La cuarta se refiere a los países en vías de desarrollo, a los que las élites occidentales los disuaden de aprovechar sus reservas de combustibles fósiles y los animan a obtener la electricidad de fuentes renovables, caras, intermitentes e insuficientes. El tercio de la humanidad sin acceso a energía eléctrica tiene derecho a consumir petróleo, gas y carbón hasta alcanzar la renta per cápita de las naciones ricas. Para permitirse el lujo de descarbonizar primero hay que industrializarse y crecer.
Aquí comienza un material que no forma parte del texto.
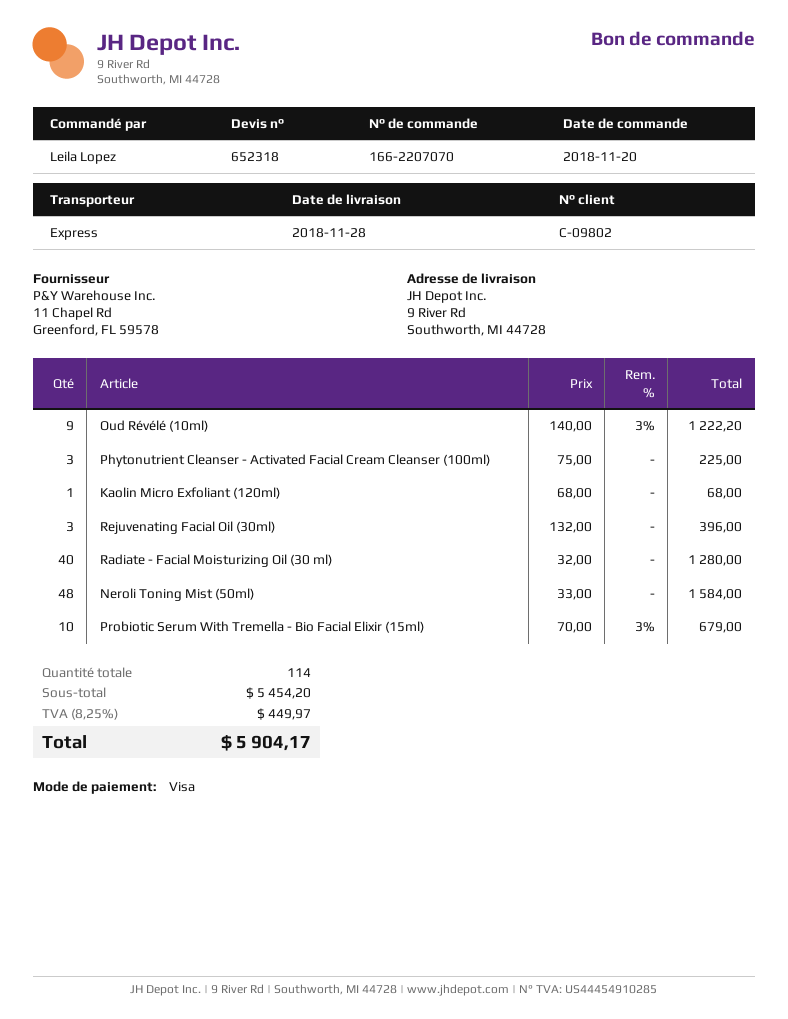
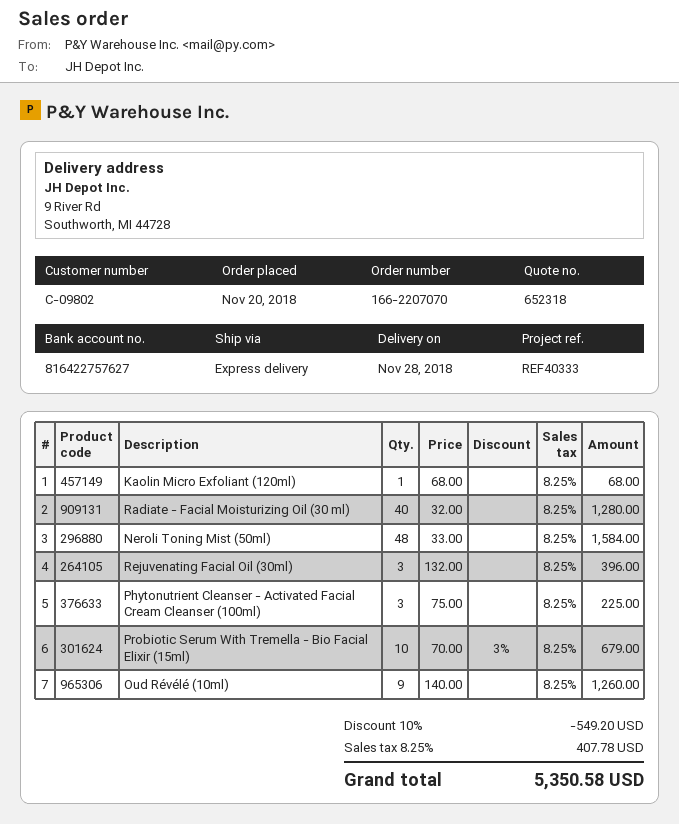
Oud Révélé (10ml): 9 x 140.00 - 3% = 1222.20 -> 9 x 140.00 = 1260.00
discount: none -> 10% = 549.20
tax: 8.25% = 449.97 -> 8.25% = 407.78
total: 5904.17 -> 5350.58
Impedir que en África recurran a las energías no renovables demuestra que la condición de progresista en Europa o en Norteamérica puede resultar inhumana porque es fácil evangelizar desde una esperanza de vida de ochenta años a sociedades que apenas alcanzan los sesenta.

la quinta consiste en que no hay pruebas fehacientes de que el calentamiento global del último medio siglo, que es innegable, guarde una correlación causa-efecto con la concentración de dióxido de carbono en la atmósfera de origen antropogénico, sino que lo que sucede es más bien lo contrario, es decir, que el aumento de este gas sigue a un calentamiento provocado por otros motivos, muy concretamente la actividad solar y su influencia sobre la presencia de vapor de agua, que es el principal gas de invernadero.

Por supuesto, no es mi intención detallar aquí una explicación pormenorizada de las afirmaciones anteriores, entre otras razones para no hacer este texto anómalamente largo, pero sí animo a aquellos de mis lectores que se hayan escandalizado por su contenido a que se informen más allá de los informes oficiales del IPCC de Naciones Unidas y de las monsergas que los integrantes de la clase política, con algunas excepciones voluntariosas, repiten como papagayos. Si lo hacen, verán que los planteamientos políticamente correctos sobre el cambio climático presentan numerosas contradicciones, inconsistencias y no son coincidentes con la evidencia empírica. Cabe la seria sospecha de que nos hemos lanzado a una reducción de las emisiones de dióxido de carbono que, además de ruinosa, no va a conseguir los objetivos perseguidos. En definitiva, que la verdad incómoda de Al Gore no sólo es muy posible que de verdad tenga poco, sino que nos ha embarcado en un error fatal del que saldremos tarde y malparados.